Coggo, Tina, Heady, Sandy, Phil, Hommie, Brendy and Belly are the consistent contenders to tap a lap in the winter weather.  Heady kept to his job description of running us out of town, my standard shift the first leg to Dobson's bridge was made a little tougher fighting a northeaster.  Coggo did the drive of leg 2 to Central Ave with eight slipstreaming in the single filed draft.  I'd guessed Brendy would skip on a shift at the front, so tucked into the 8th spot to take a holiday from the headwind, Tina, Belly, Sandy and Phil taking their turns to Boundary Rd.  Hommie scored the luck of the tailwind (again) as we steered south, Heady's turn from the pork palace to the highway.  It was quite cruisy with the wind mostly behind but I resisted a bolt to the bridges, conforming to the speed of the previous shifts to keep me in the Goat good books.

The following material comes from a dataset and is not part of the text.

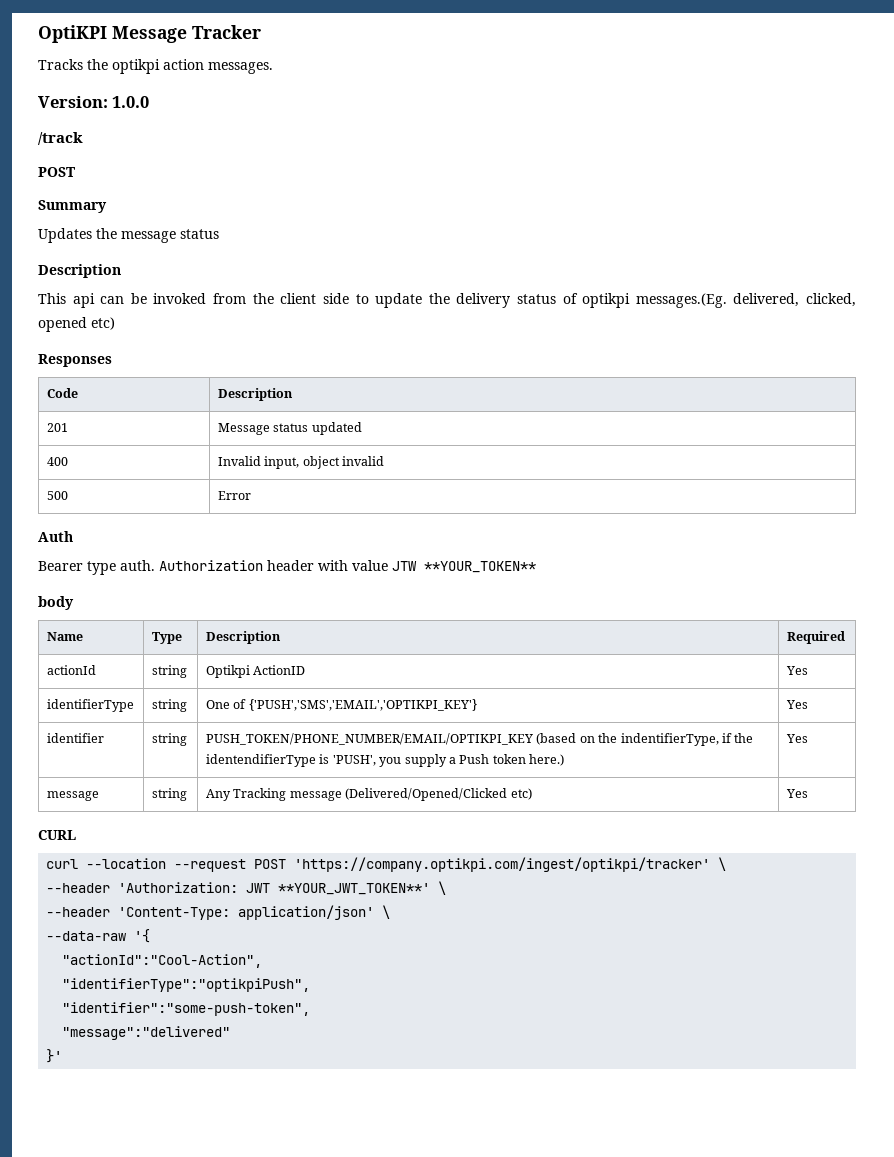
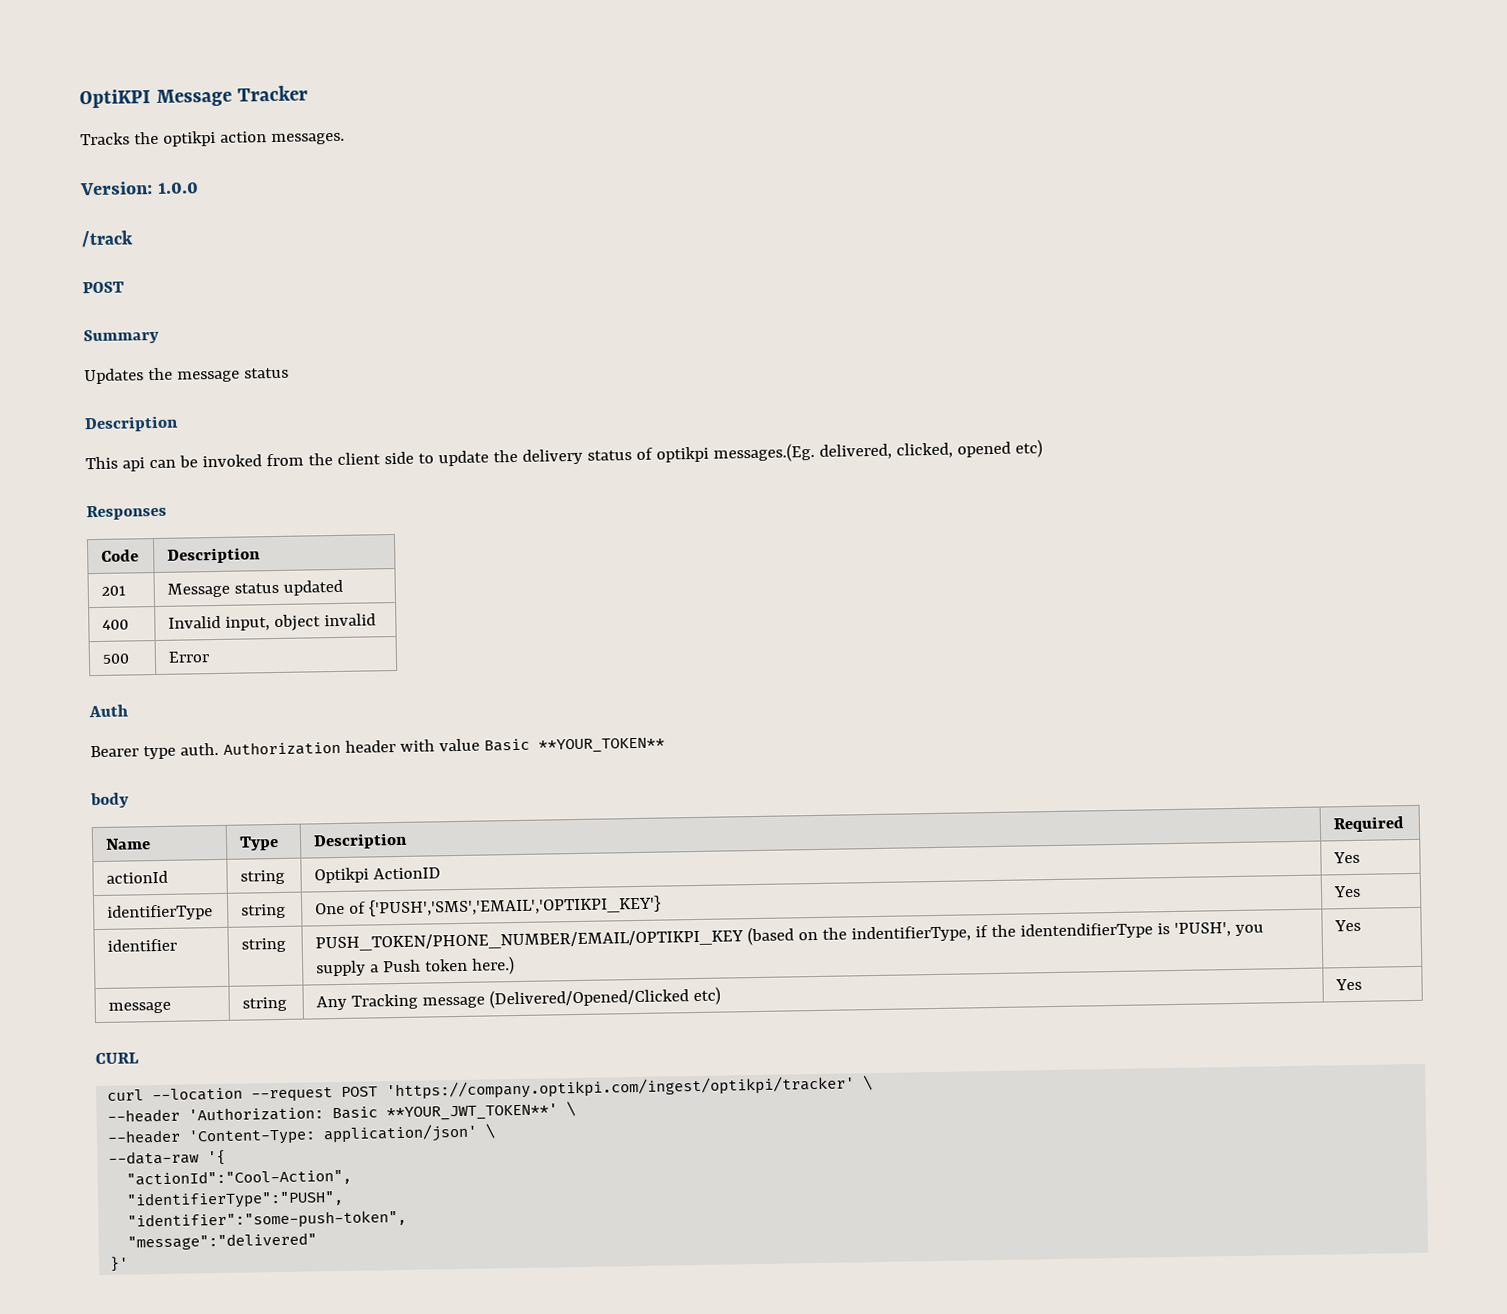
[392,561,417,571] JTW -> [483,738,530,752] Basic
[246,883,271,893] JWT -> [332,1106,379,1120] Basic
[62,978,311,992] "identifierType":"optikpiPush", -> [126,1189,345,1210] "identifierType":"PUSH",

An elbow swapped the shifts at the bridges to Coggo who towed us to River Rd, Tina taking on the westward drive with expert echelon education.  Cadence amplified through the windswept wheels, most of River Rd's width used to shelter Brendy and Sandy in the caboose. Hommie's drive from the dip was fading by the bridge,  Heady digging deep to finish off the last of River Rd.  Peeling off to shortcut to town had a lot of help from the wind to Archer Rd, the northbound 5k's blowing me back to the reality of  hard work home.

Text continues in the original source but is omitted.